Unlike the OCC, the Fed has focused on transparent data analysis and qualitative measures of impact on communities, rather than on simplistic formulas that are easy to manipulate. CRA will be essential to ensure loans and investments from banks reach the lower-income communities and communities of color that have been especially hard hit by the coronavirus pandemic.
CRA requires lending in communities that suffered intentional and explicit exclusion from banking services in the past, through a government-sanctioned system known as redlining. CRA was enacted in 1977 to put an end to redlining and to ensure lenders served all communities where they took deposits. The Act led to more than $4 trillion in bank lending, investments and philanthropy in underserved communities since 1996.

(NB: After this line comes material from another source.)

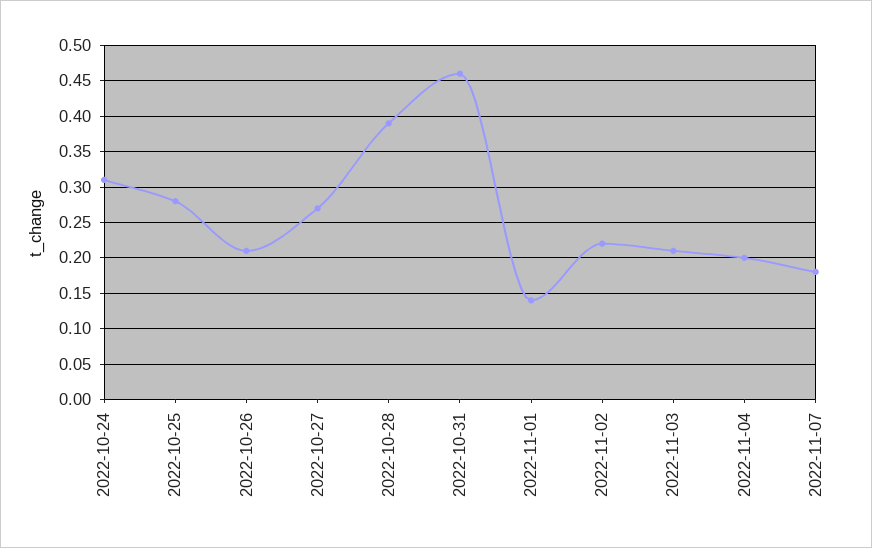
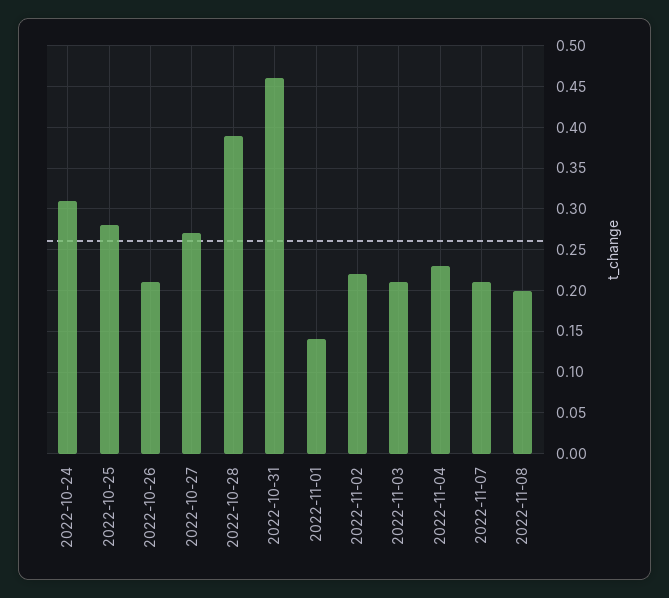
2022-11-04: 0.2 -> 0.23
2022-11-07: 0.18 -> 0.21
2022-11-08: none -> 0.2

Neighborhoods that were redlined in the 20th Century are still poorer, and now they are disproportionately suffering and at greater risk from COVID-19. There is a clear link between lending and housing discrimination in the past and today’s patterns of poverty and disinvestment.
The Federal Reserve Board appears to be listening carefully to all stakeholders and aiming for new rules that could be a model for a uniform approach by all the banking agencies.

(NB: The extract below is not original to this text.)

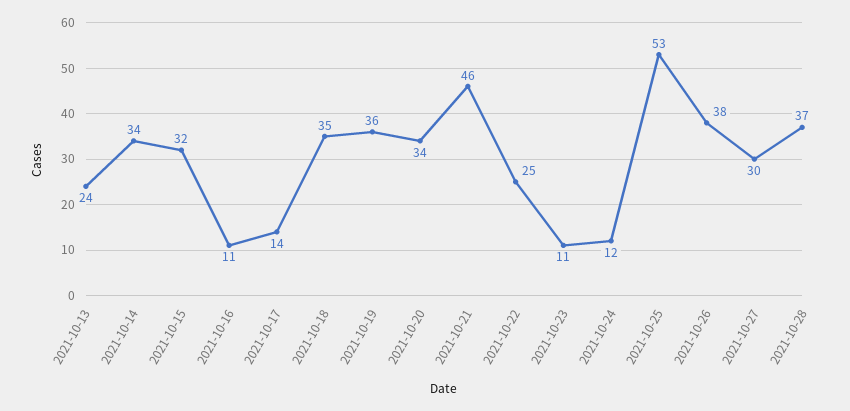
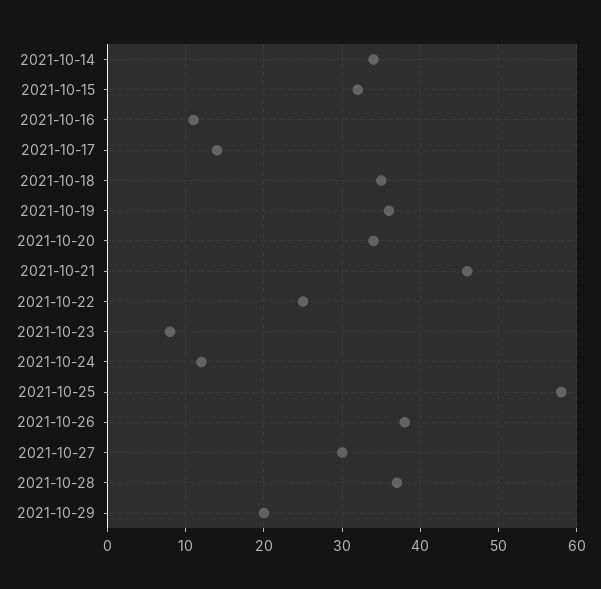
2021-10-13: 24 -> none
2021-10-23: 11 -> 8
2021-10-25: 53 -> 58
2021-10-29: none -> 20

This statement was jointly issued by:
Association for Neighborhood & Housing Development (ANHD)
Beneficial State Foundation
California Reinvestment Coalition
Ceres
Ceres Accelerator for Sustainable Capital Markets
Consumer Action
Credit Builders Alliance
Enterprise Community Partners
Hope Policy Institute
Latino Economic Development Center (LEDC)
Low Income Investment Fund
Manna Inc
NAACP
NACEDA
National Association for Latino Community Asset Builders
National Association of Real Estate Brokers (NAREB)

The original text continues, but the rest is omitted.